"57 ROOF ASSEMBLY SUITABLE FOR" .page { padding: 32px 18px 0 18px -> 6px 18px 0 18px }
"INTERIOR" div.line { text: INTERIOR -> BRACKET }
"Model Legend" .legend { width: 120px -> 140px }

--

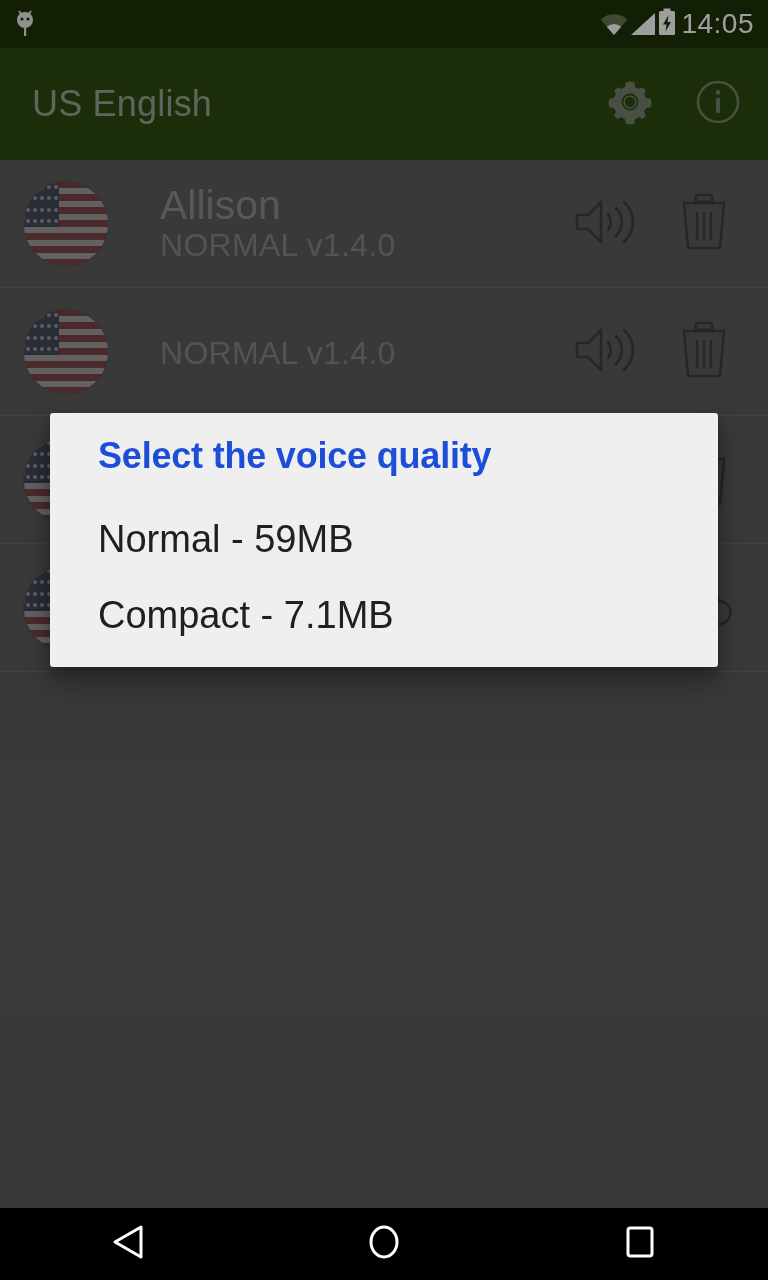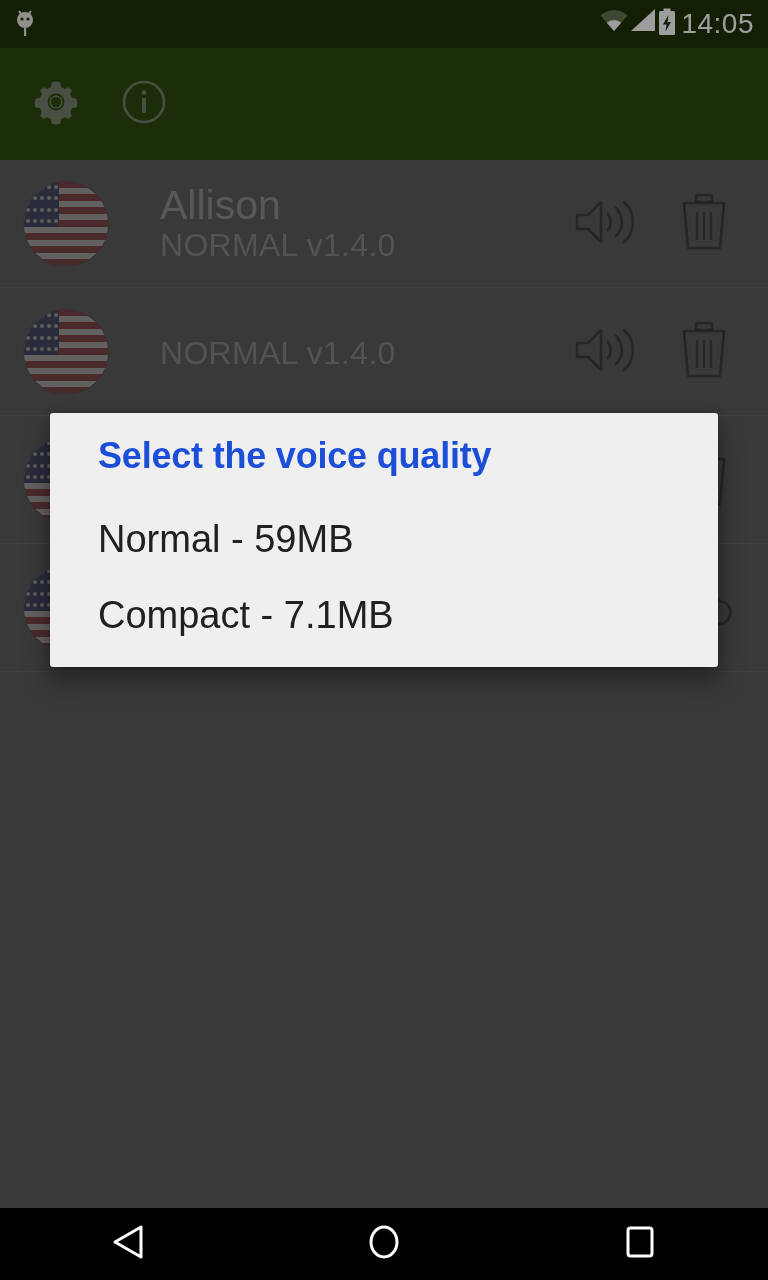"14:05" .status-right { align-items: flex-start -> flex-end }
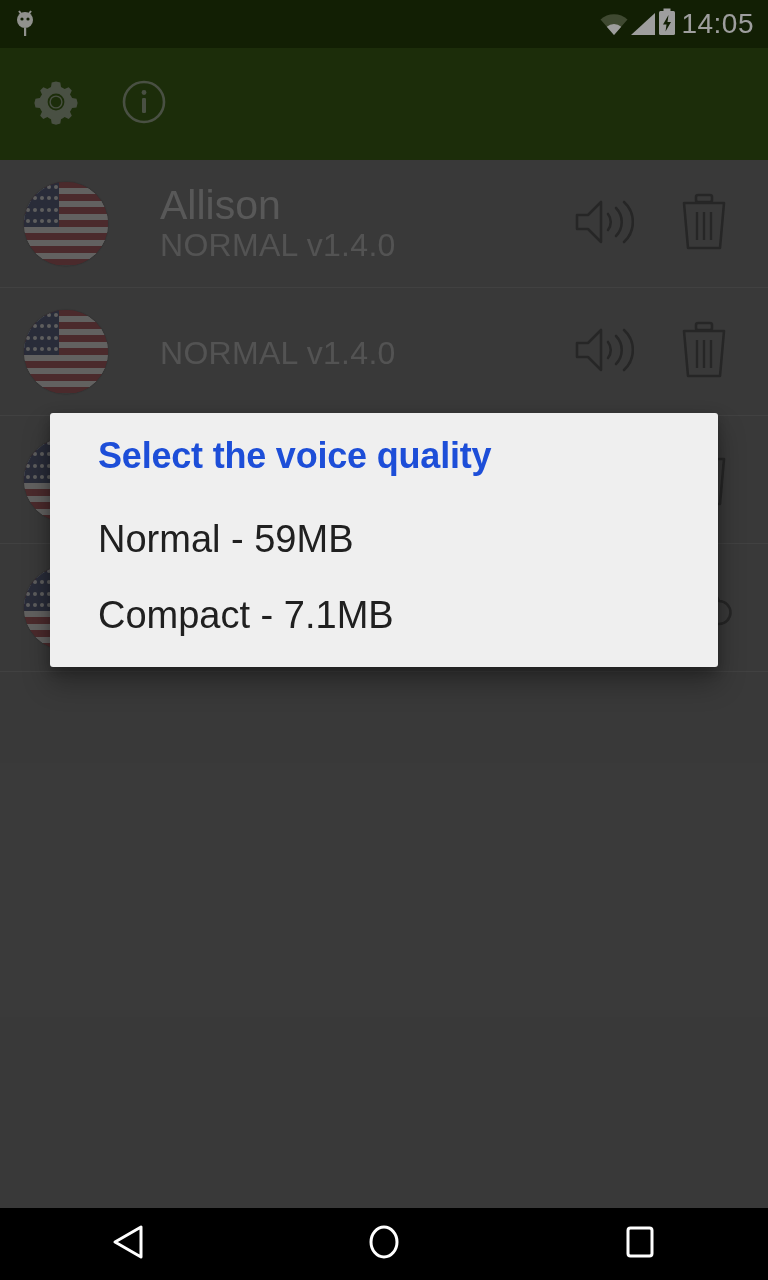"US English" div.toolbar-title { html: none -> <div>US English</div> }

* [Action item]: From the records above, return exactly the lines running from the one that contains "align-items: flex-start ->" down to the one that contains "html: none ->", both included, without any pictures.

* [Result for this task]:
"14:05" .status-right { align-items: flex-start -> flex-end }
"US English" div.toolbar-title { html: none -> <div>US English</div> }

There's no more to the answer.